** Dataset content **
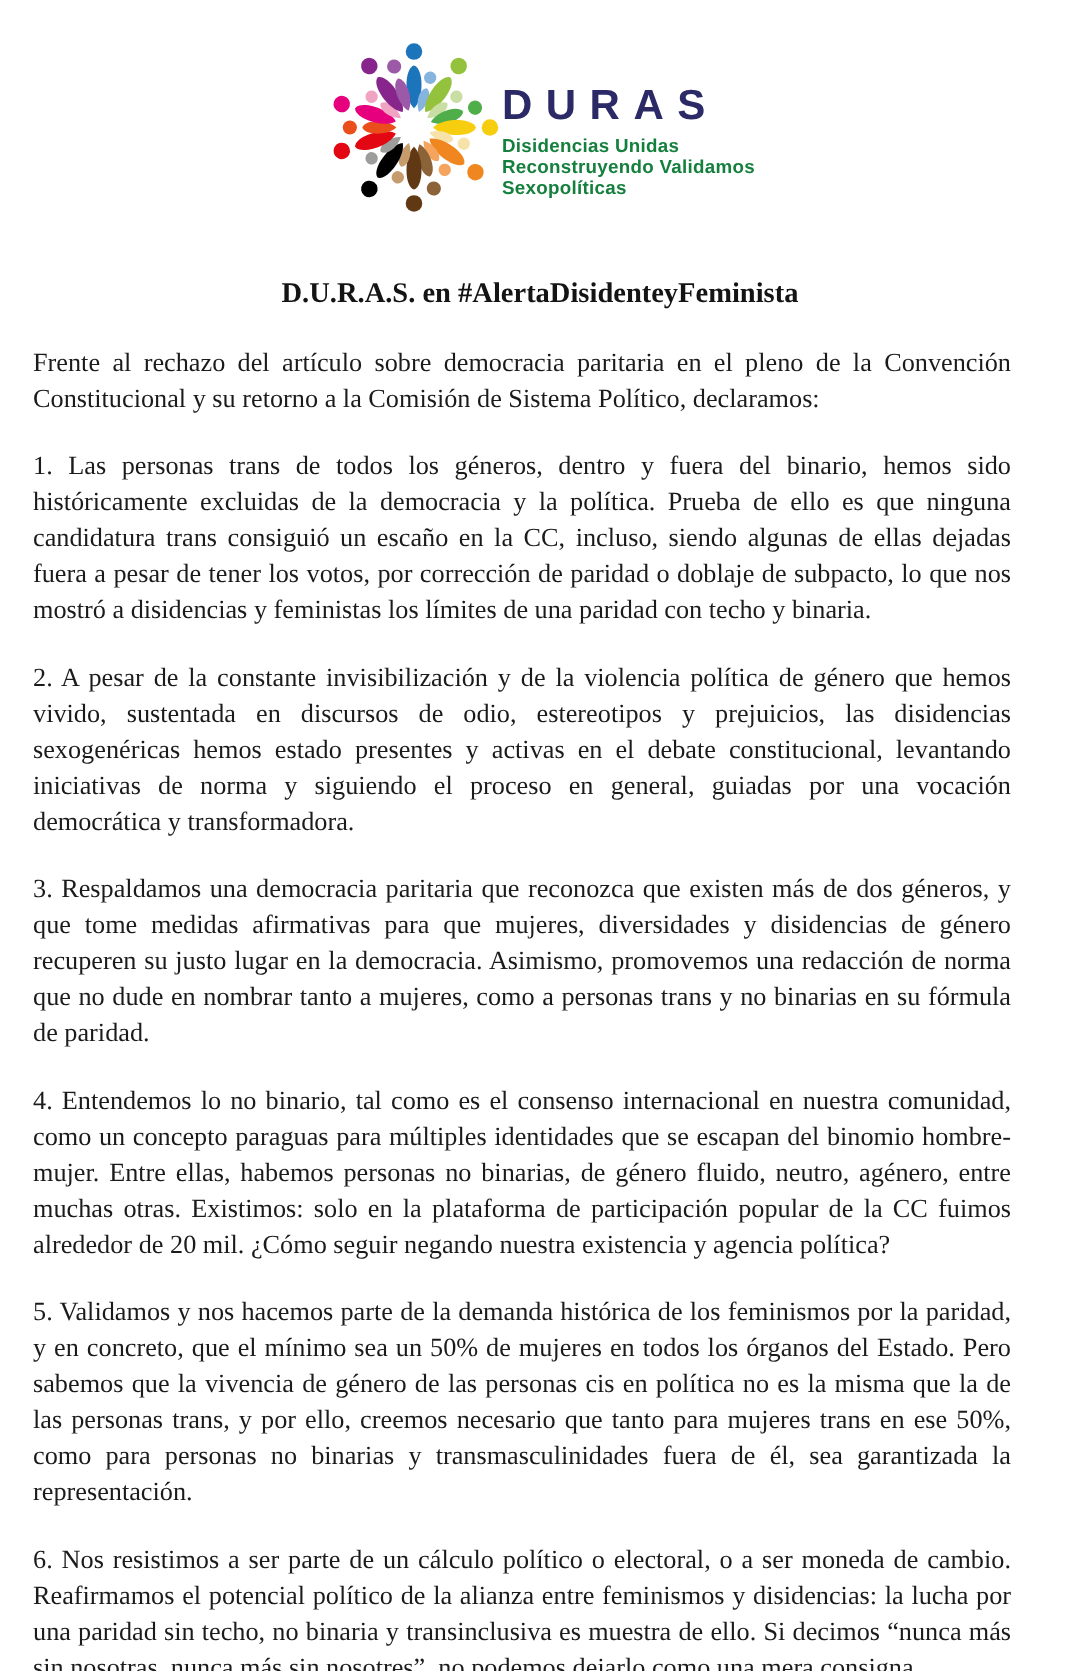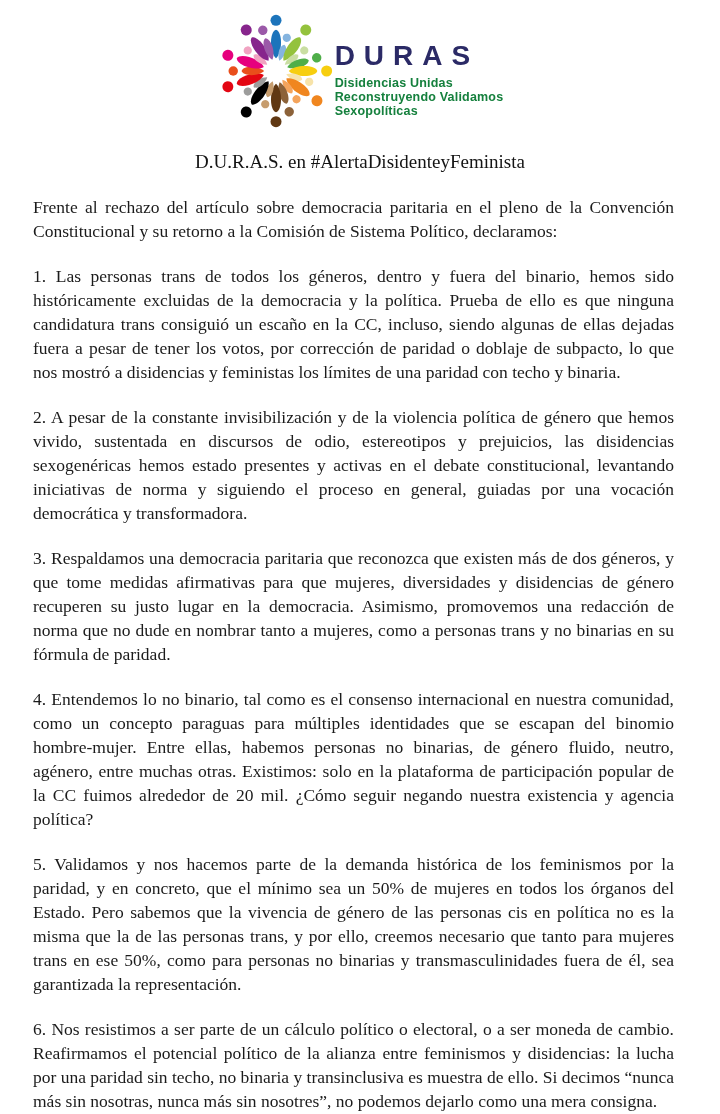--- a/index.html
+++ b/index.html
@@ -11,21 +11,21 @@
     font-family:"Liberation Serif", serif;
     color:#1b1b1b;
     overflow:hidden;
     box-sizing:border-box;
   }
   
   .brand{
     display:flex;
     justify-content:center;
     align-items:flex-start;
-    padding-top:12px;
+    padding-top:26px;
   }
   .burst{width:118px;height:118px;flex:0 0 auto;display:block;}
   .brand-text{padding-top:30px;}
   .wordmark{
     font-family:"Liberation Sans", sans-serif;
     font-weight:bold;
     font-size:28px;
     line-height:1;
     letter-spacing:9px;
     color:#2B2A66;
@@ -35,36 +35,36 @@
     font-family:"Liberation Sans", sans-serif;
     font-weight:bold;
     font-size:12.5px;
     line-height:13.8px;
     letter-spacing:0.2px;
     color:#15803d;
     margin-top:7px;
   }
   
   .title{
-    margin:18px 0 0 0;
+    margin:38px 0 0 0;
     text-align:center;
     font-size:19px;
-    font-weight:normal;
+    font-weight:bold;
     line-height:27px;
     color:#141414;
   }
   .title-line{display:block;}
   
   .content{
     padding:20px 46px 0 22px;
     font-size:17.5px;
     line-height:24px;
     text-align:justify;
   }
-  .content p{margin:0 0 21px 11px;}
+  .content p{margin:0 0 21px 0;}
 </style>
 </head>
 <body>
 
 <div class="page">
 
   <header class="brand">
     <svg class="burst" viewBox="-60 -60 120 120" xmlns="http://www.w3.org/2000/svg">
         <g transform="rotate(0)">
           <path d="M0 -13 C 6.8 -19 6.8 -40 0 -42 C -6.8 -40 -6.8 -19 0 -13 Z" fill="#1C74BB"></path>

** Task to carry out **
One exact copy of the data is required, and it should hold no pictures.

** Task solution **
--- a/index.html
+++ b/index.html
@@ -11,21 +11,21 @@
     font-family:"Liberation Serif", serif;
     color:#1b1b1b;
     overflow:hidden;
     box-sizing:border-box;
   }
   
   .brand{
     display:flex;
     justify-content:center;
     align-items:flex-start;
-    padding-top:12px;
+    padding-top:26px;
   }
   .burst{width:118px;height:118px;flex:0 0 auto;display:block;}
   .brand-text{padding-top:30px;}
   .wordmark{
     font-family:"Liberation Sans", sans-serif;
     font-weight:bold;
     font-size:28px;
     line-height:1;
     letter-spacing:9px;
     color:#2B2A66;
@@ -35,36 +35,36 @@
     font-family:"Liberation Sans", sans-serif;
     font-weight:bold;
     font-size:12.5px;
     line-height:13.8px;
     letter-spacing:0.2px;
     color:#15803d;
     margin-top:7px;
   }
   
   .title{
-    margin:18px 0 0 0;
+    margin:38px 0 0 0;
     text-align:center;
     font-size:19px;
-    font-weight:normal;
+    font-weight:bold;
     line-height:27px;
     color:#141414;
   }
   .title-line{display:block;}
   
   .content{
     padding:20px 46px 0 22px;
     font-size:17.5px;
     line-height:24px;
     text-align:justify;
   }
-  .content p{margin:0 0 21px 11px;}
+  .content p{margin:0 0 21px 0;}
 </style>
 </head>
 <body>
 
 <div class="page">
 
   <header class="brand">
     <svg class="burst" viewBox="-60 -60 120 120" xmlns="http://www.w3.org/2000/svg">
         <g transform="rotate(0)">
           <path d="M0 -13 C 6.8 -19 6.8 -40 0 -42 C -6.8 -40 -6.8 -19 0 -13 Z" fill="#1C74BB"></path>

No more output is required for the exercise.